[[ Input material, beginning ]]

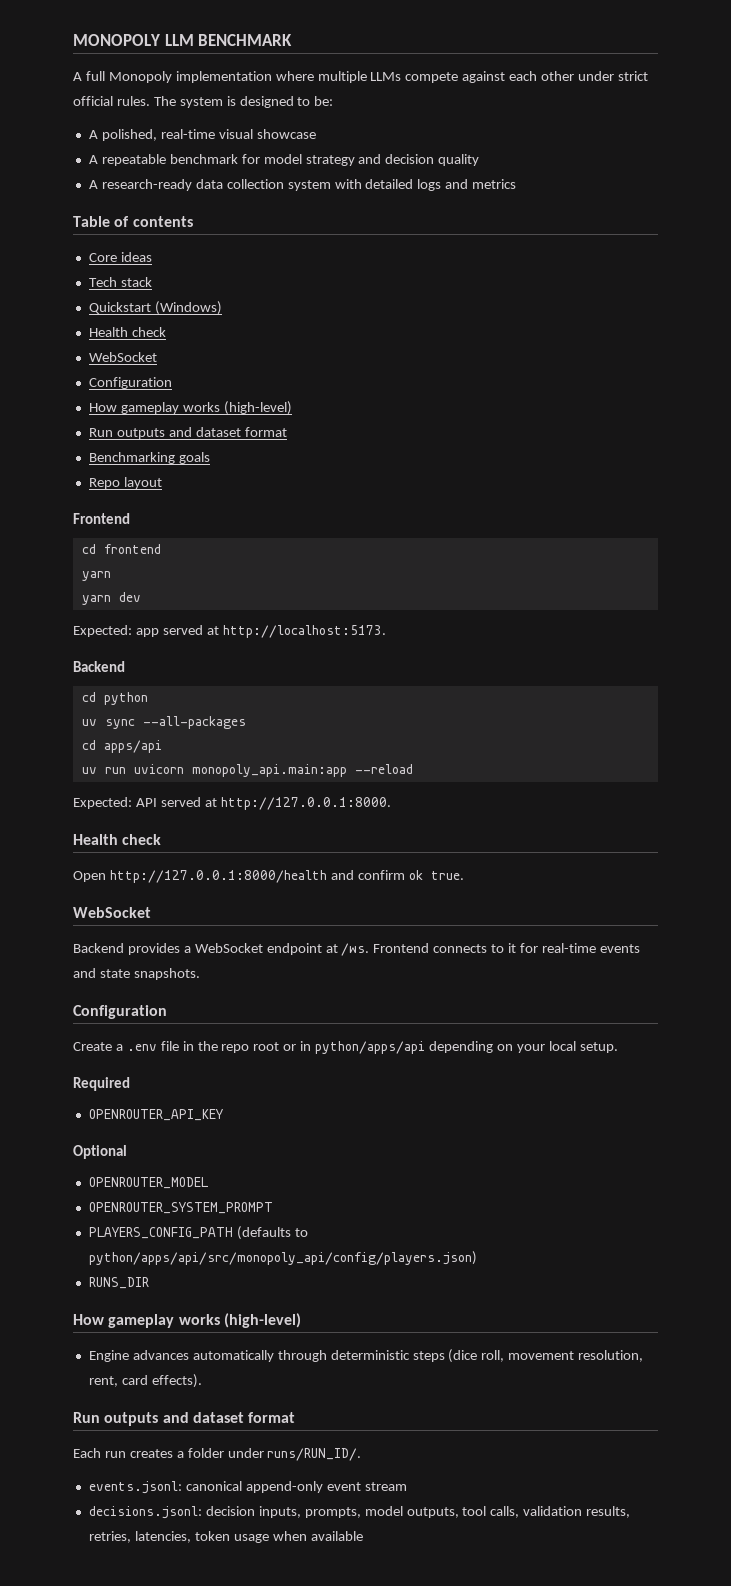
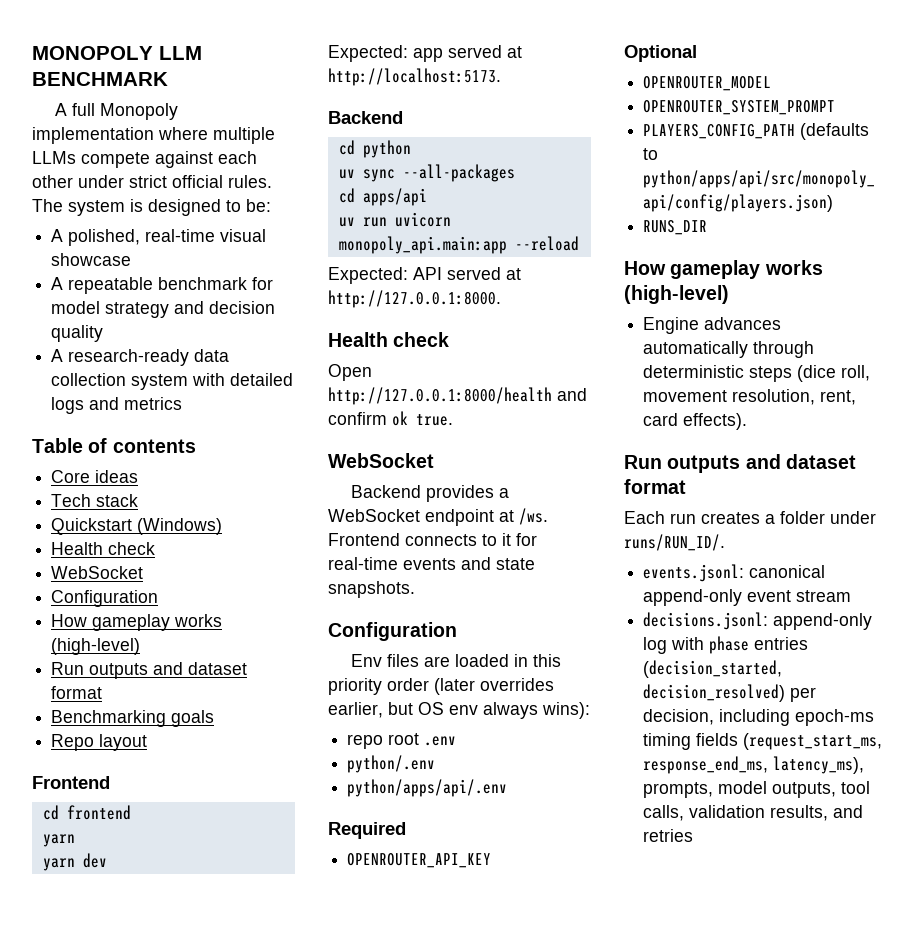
- Create a .env file in the repo root or in python/apps/api depending on your local setup.
+ Env files are loaded in this priority order (later overrides earlier, but OS env always wins):
+ repo root .env
+ python/.env
+ python/apps/api/.env
- decisions.jsonl: decision inputs, prompts, model outputs, tool calls, validation results, retries, latencies, token usage when available
+ decisions.jsonl: append-only log with phase entries (decision_started, decision_resolved) per decision, including epoch-ms timing fields (request_start_ms, response_end_ms, latency_ms), prompts, model outputs, tool calls, validation results, and retries

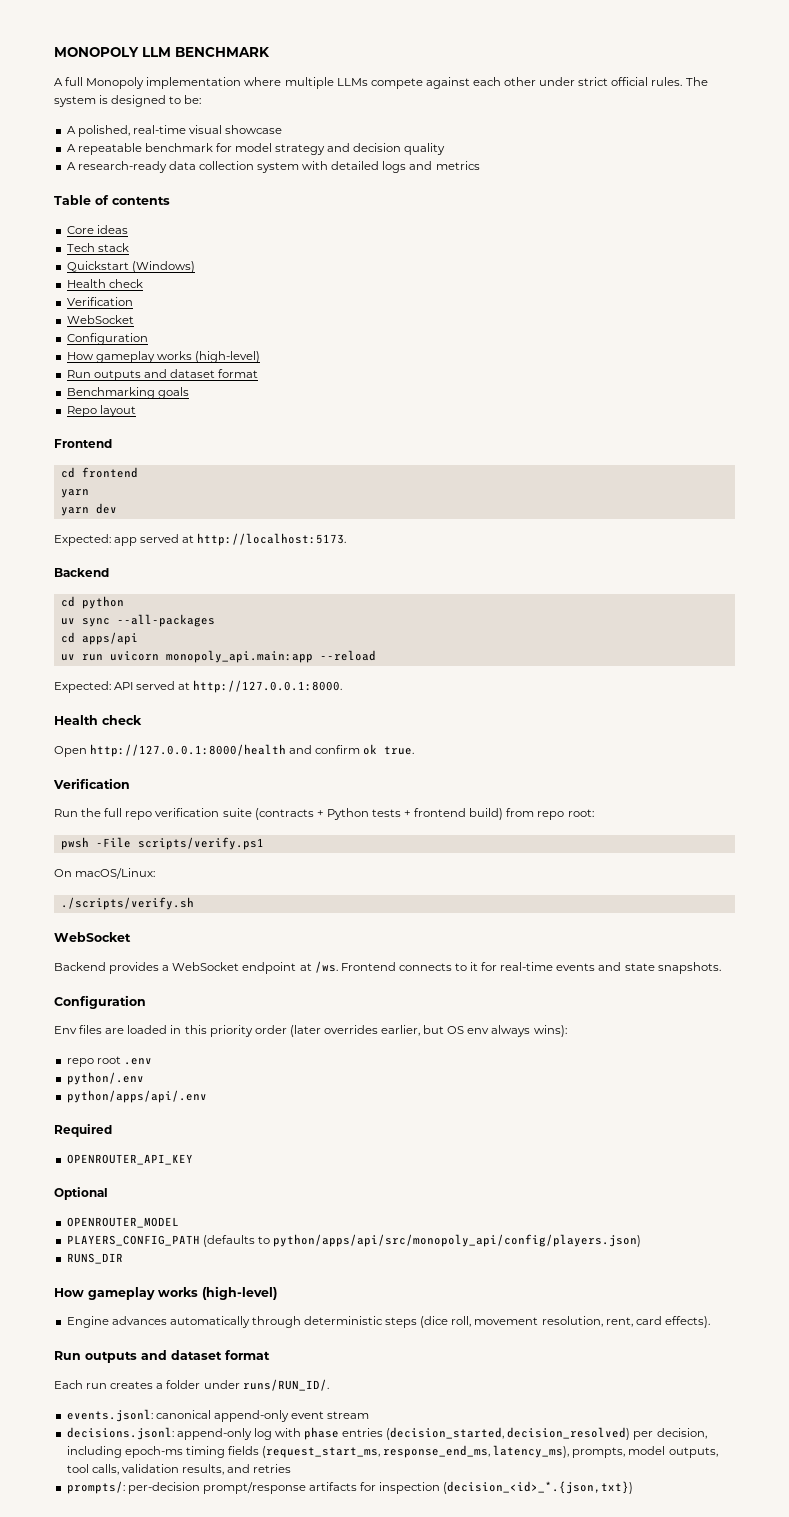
  Quickstart (Windows)
  Health check
+ Verification
  Open http://127.0.0.1:8000/health and confirm ok true.
+ Verification
+ Run the full repo verification suite (contracts + Python tests + frontend build) from repo root:
+ pwsh -File scripts/verify.ps1
+ On macOS/Linux:
+ ./scripts/verify.sh
- OPENROUTER_SYSTEM_PROMPT
+ prompts/: per-decision prompt/response artifacts for inspection (decision_<id>_*.{json,txt})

[[ Input material, end ]]

### What needs to be done
Retype all entries exactly as they appear, dropping the images.

### Output of the task
- Create a .env file in the repo root or in python/apps/api depending on your local setup.
+ Env files are loaded in this priority order (later overrides earlier, but OS env always wins):
+ repo root .env
+ python/.env
+ python/apps/api/.env
- decisions.jsonl: decision inputs, prompts, model outputs, tool calls, validation results, retries, latencies, token usage when available
+ decisions.jsonl: append-only log with phase entries (decision_started, decision_resolved) per decision, including epoch-ms timing fields (request_start_ms, response_end_ms, latency_ms), prompts, model outputs, tool calls, validation results, and retries

  Quickstart (Windows)
  Health check
+ Verification
  Open http://127.0.0.1:8000/health and confirm ok true.
+ Verification
+ Run the full repo verification suite (contracts + Python tests + frontend build) from repo root:
+ pwsh -File scripts/verify.ps1
+ On macOS/Linux:
+ ./scripts/verify.sh
- OPENROUTER_SYSTEM_PROMPT
+ prompts/: per-decision prompt/response artifacts for inspection (decision_<id>_*.{json,txt})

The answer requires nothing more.